Dysithamnus is a genus of insectivorous passerine birds in the antbird family, Thamnophilidae. Species in this genus are known as antvireos.

==Taxonomy==
The genus Dysithamnus was introduced by the German ornithologist Jean Cabanis in 1847. The name combines the Ancient Greek words duō "to plunge" and thamnos "bush". The type species was subsequently designated as the spot-breasted antvireo.

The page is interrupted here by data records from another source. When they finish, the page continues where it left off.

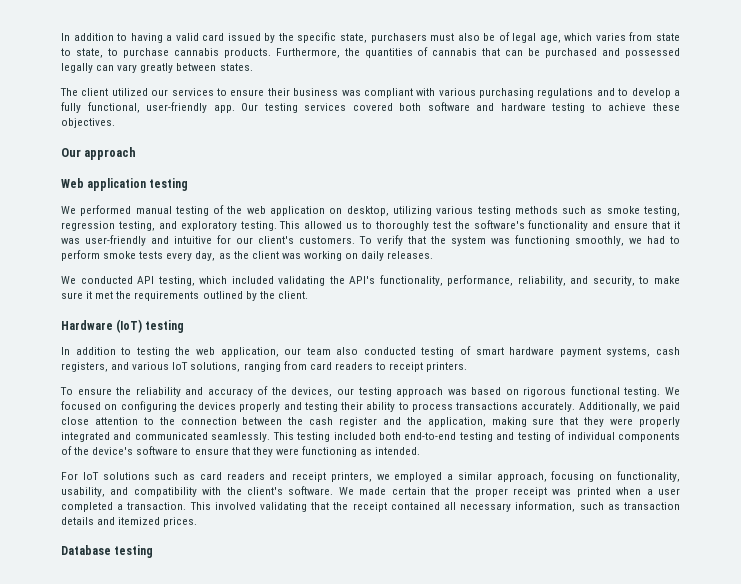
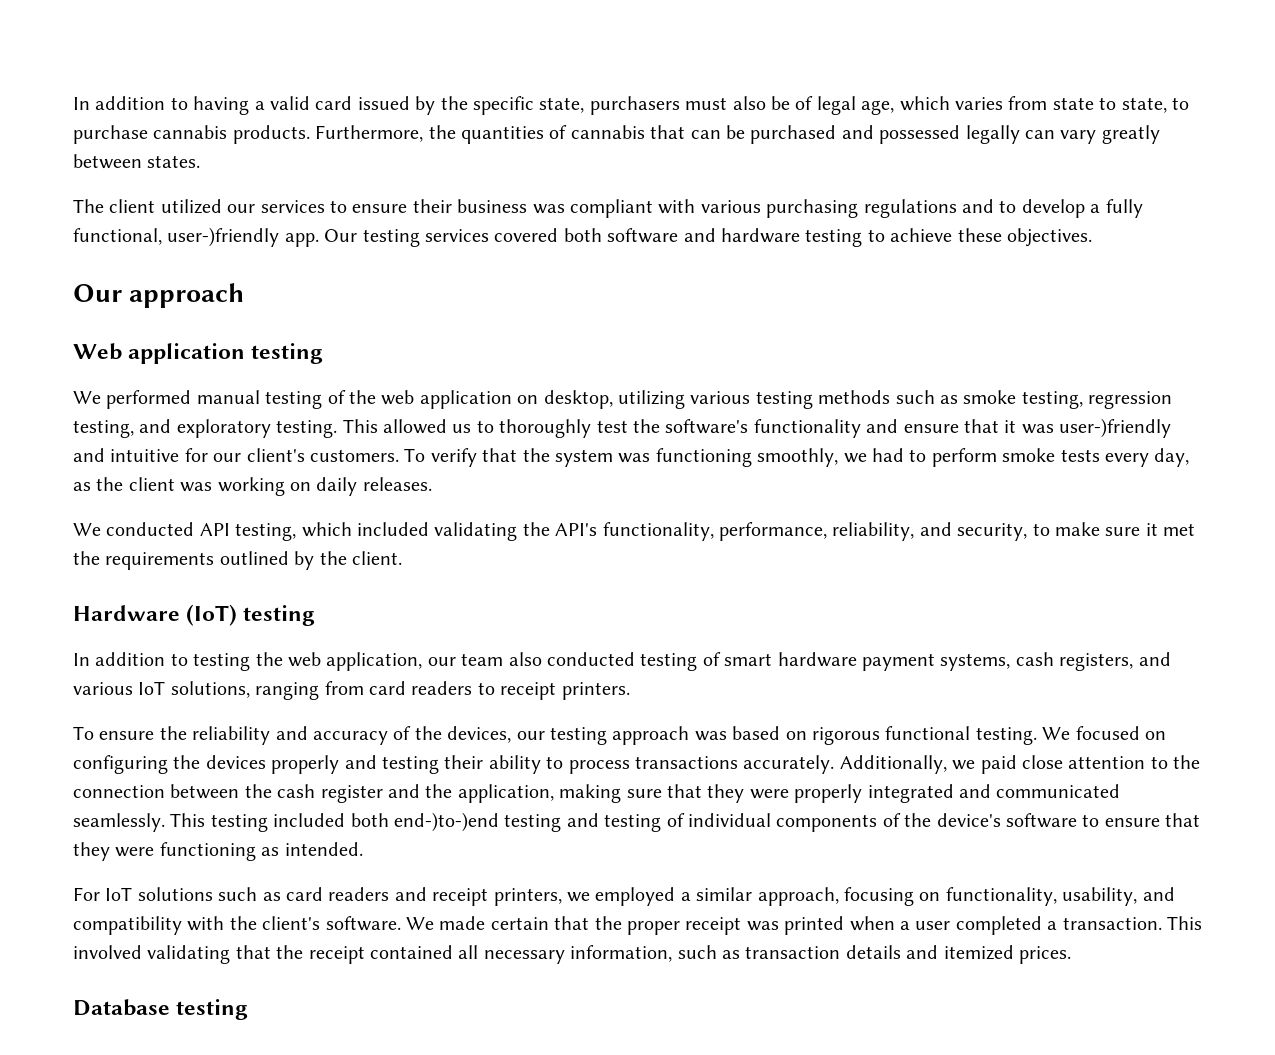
- The client utilized our services to ensure their business was compliant with various purchasing regulations and to develop a fully functional, user-friendly app.
+ The client utilized our services to ensure their business was compliant with various purchasing regulations and to develop a fully functional, user‑)friendly app.
- This allowed us to thoroughly test the software's functionality and ensure that it was user-friendly and intuitive for our client's customers.
+ This allowed us to thoroughly test the software's functionality and ensure that it was user‑)friendly and intuitive for our client's customers.
- This testing included both end-to-end testing and testing of individual components of the device's software to ensure that they were functioning as intended.
+ This testing included both end‑)to‑)end testing and testing of individual components of the device's software to ensure that they were functioning as intended.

A molecular phylogenetic study published in 2020 found that the genus Dysithamnus was not monophyletic. The spot-crowned antvireo (Dysithamnus puncticeps) and the streak-crowned antvireo (Dysithamnus striaticeps) were sister to a clade containing the remaining species in the genus Dysithamnus and the antwrens in the genus Herpsilochmus.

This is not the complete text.